Available records
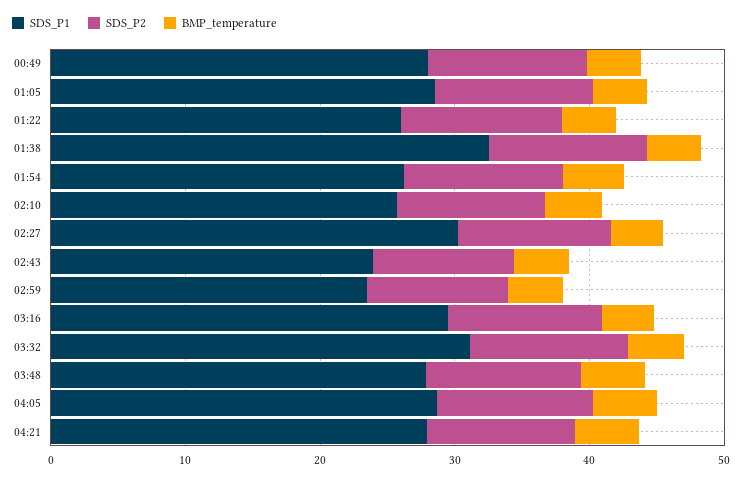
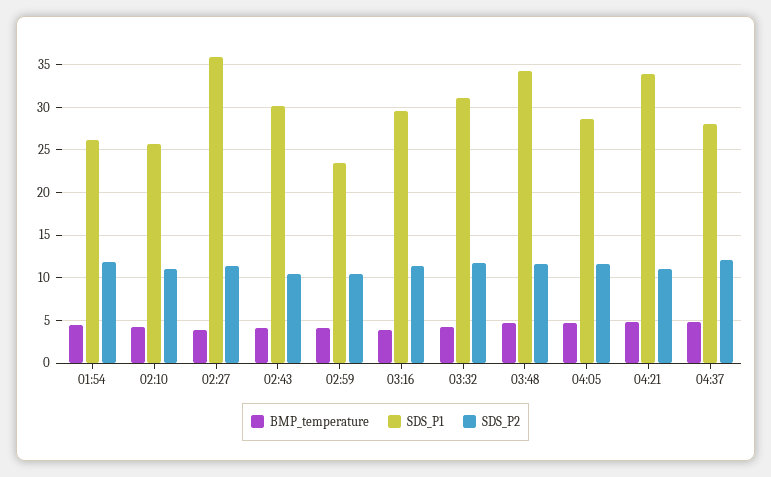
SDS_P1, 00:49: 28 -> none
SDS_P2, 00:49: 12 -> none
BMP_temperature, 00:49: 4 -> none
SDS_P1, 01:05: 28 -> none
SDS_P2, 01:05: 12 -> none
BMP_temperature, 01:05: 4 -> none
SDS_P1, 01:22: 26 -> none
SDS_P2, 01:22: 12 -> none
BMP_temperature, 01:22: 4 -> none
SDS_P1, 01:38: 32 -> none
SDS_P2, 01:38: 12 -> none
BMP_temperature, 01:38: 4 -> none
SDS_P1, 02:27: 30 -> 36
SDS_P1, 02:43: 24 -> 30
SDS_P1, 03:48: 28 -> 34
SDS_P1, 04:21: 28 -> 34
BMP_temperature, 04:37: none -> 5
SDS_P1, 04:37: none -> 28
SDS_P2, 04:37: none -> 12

--

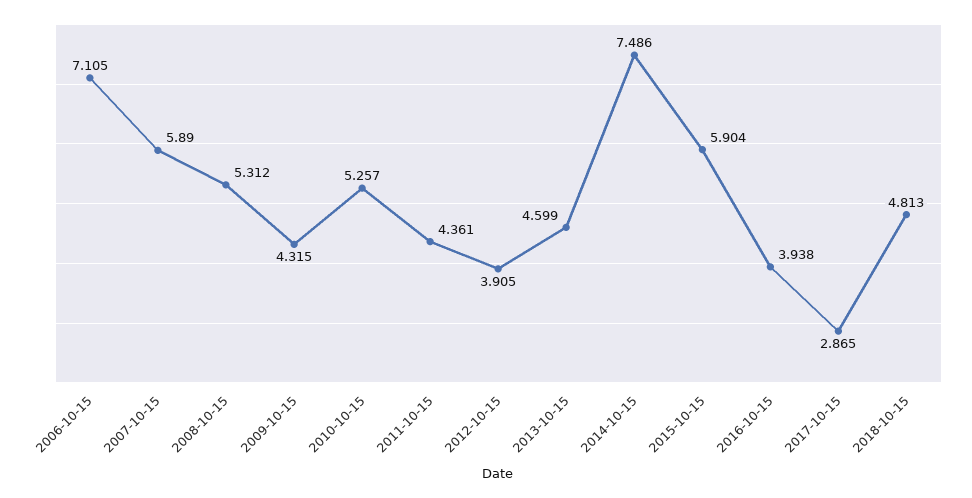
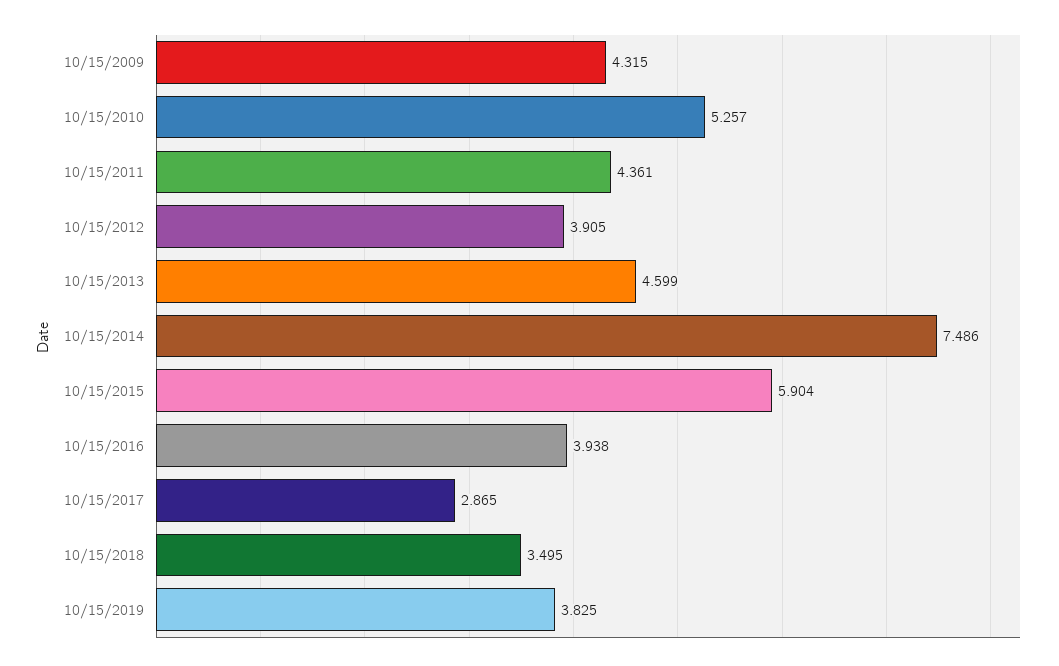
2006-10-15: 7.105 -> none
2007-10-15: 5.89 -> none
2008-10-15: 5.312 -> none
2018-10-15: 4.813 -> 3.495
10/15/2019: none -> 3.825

Work order
Retype the portion of the data above that starts on the line with "2007-10-15: 5.89 -> none" and finishes on the line with "10/15/2019: none -> 3.825", including both of those lines.

Solution to the exercise
2007-10-15: 5.89 -> none
2008-10-15: 5.312 -> none
2018-10-15: 4.813 -> 3.495
10/15/2019: none -> 3.825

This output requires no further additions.